In January, regulations by Britain’s Treasury came into effect, establishing the framework for the UK’s Digital Securities Sandbox (DSS), to be operated by the Bank of England and the UK Financial Conduct Authority (FCA). The purpose of the DSS is to support the development of trading and settling securities by leveraging novel tokenization technology. Sandbox participants can seek to provide the following services for tokenized securities:

  • Notary, settlement and maintenance activities for tokenized securities for which it would need to register as a digital securities depository (DSD) instead of as a central securities depository (CSD)
  • Trading venue services of an organized trading facility or a multilateral trading facility, or both

In April, the Bank of England and the FCA published a consultation describing their proposed approach to the operation of the DSS, including the rules and fee regime, as well as guidance for applicants.

In Hong Kong, the Hong Kong Monetary Authority (HKMA) issued a number of similar regulatory guidance documents in February, including the “Sale and Distribution of Tokenized Products” and the “Provision of Custodial Services for Digital Assets.” The HKMA noted that financial institutions should conduct appropriate due diligence and implement relevant risk management protocols and controls when pursuing tokenized asset activities, and further set forth expected standards for entities safeguarding client digital assets, including tokenized assets.

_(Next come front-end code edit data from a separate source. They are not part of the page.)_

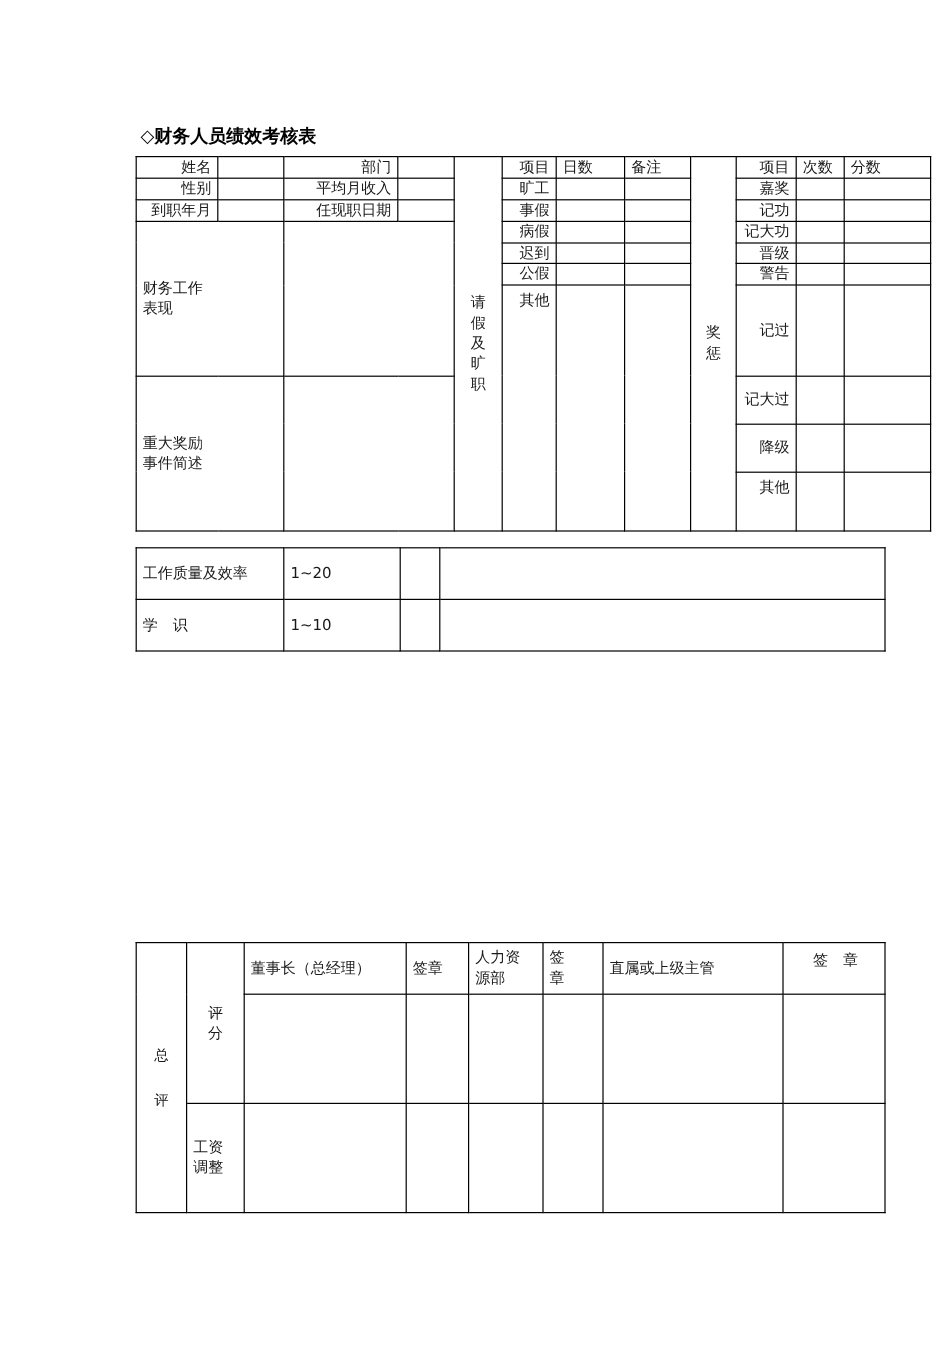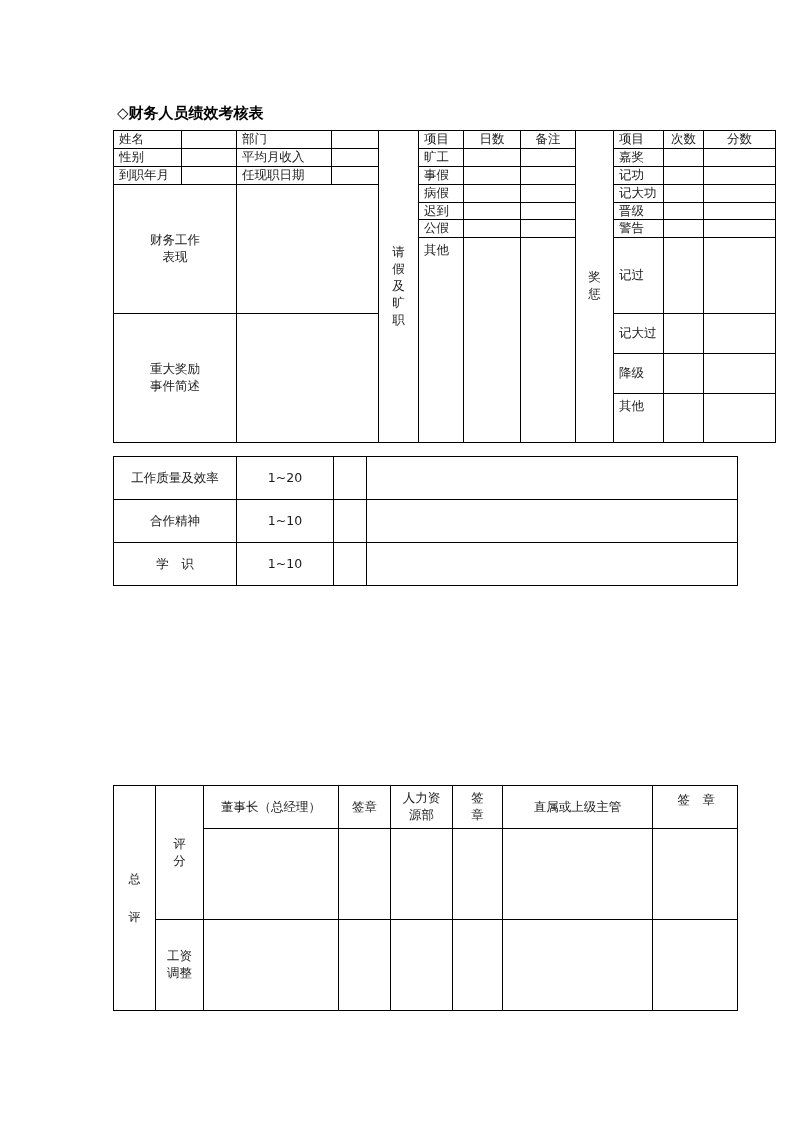"姓名" .l { text-align: left -> right }
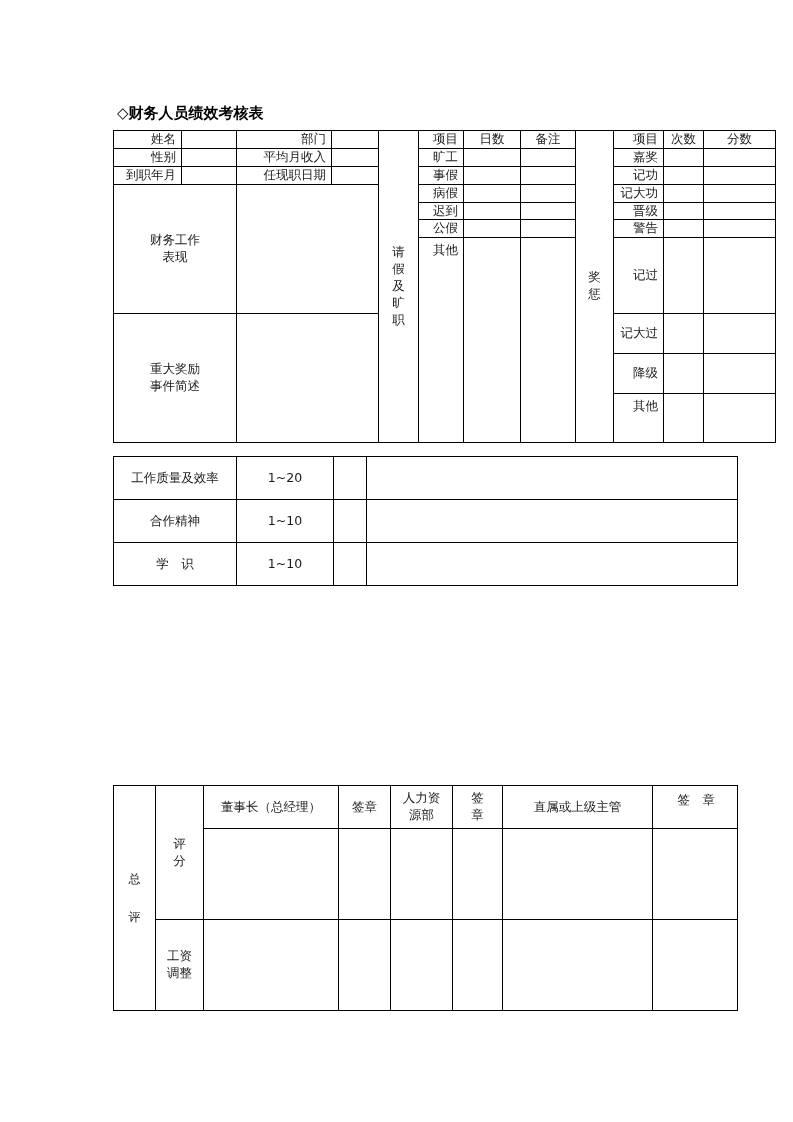"日数" .c { text-align: center -> none }
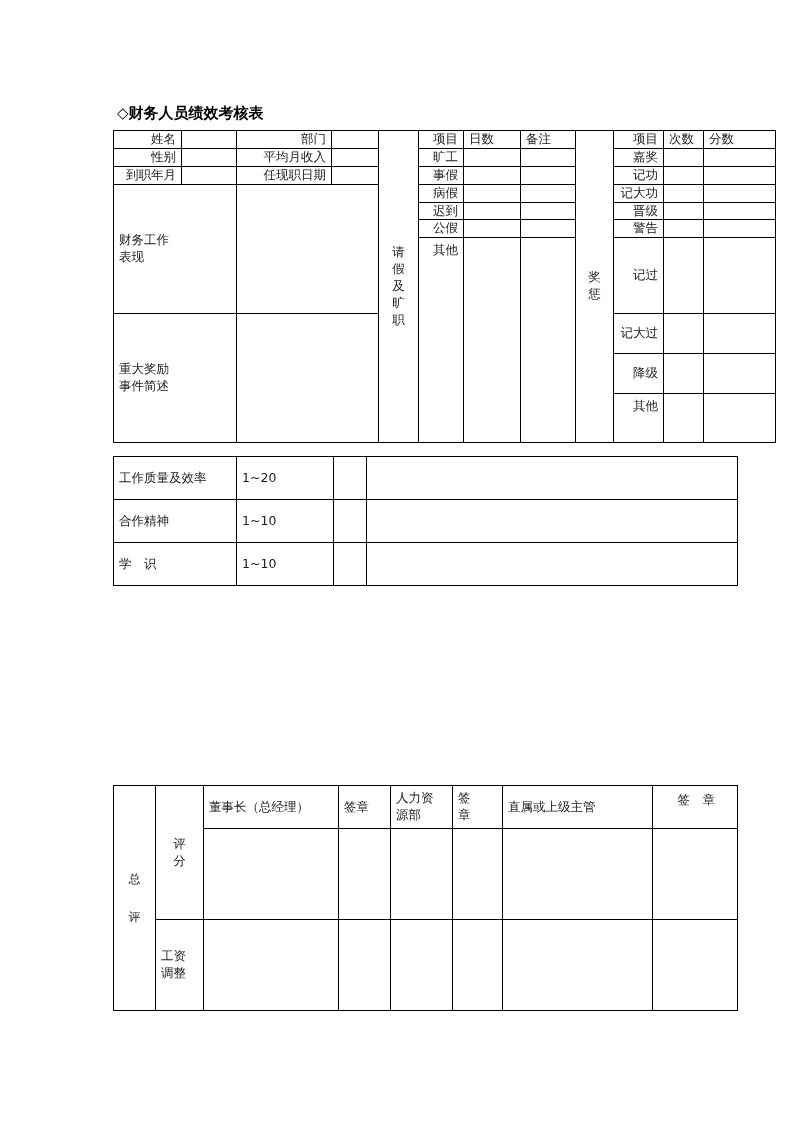"合作精神" tr { html: <tr> <td>合作精神</td> <td>1~10</td> <td></td> <td></td> </tr> -> none }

So what do these developments mean?

While regulatory progress still varies by regional or national jurisdiction, this year it has begun to take shape in a reasonably consistent set of forms around tokenization.

Regulators appear to view the tokenization of traditional assets as having the potential to enhance and improve the efficiency of existing financial markets. This differs from the more skeptical and fractured regulatory approach to cryptocurrencies and other entirely new asset classes that tend to exist on decentralized networks with fewer regulatory precedents.

Many investors would agree with this modified approach as tokenized assets can be traded and custodied on secure, permissioned blockchains within the traditional investment environment, while bringing the benefits of faster, cheaper, more secure and transparent trading. There is also established demand for the tokenization of existing assets, whereas the extent of institutional appetite for cryptocurrencies is yet to be established.


What’s the bottom line for investors?

There’s good reason for institutional investors globally to expect near-term progress on consistent rules governing asset tokenization. Not only do regulators see it as a relatively easy element of digital finance to set rules for, but also as a way of establishing a foundation for other priorities like T+0.

It appears that for now, at least, regulatory focus on cryptocurrencies and the like may have to take a back seat to tokenization.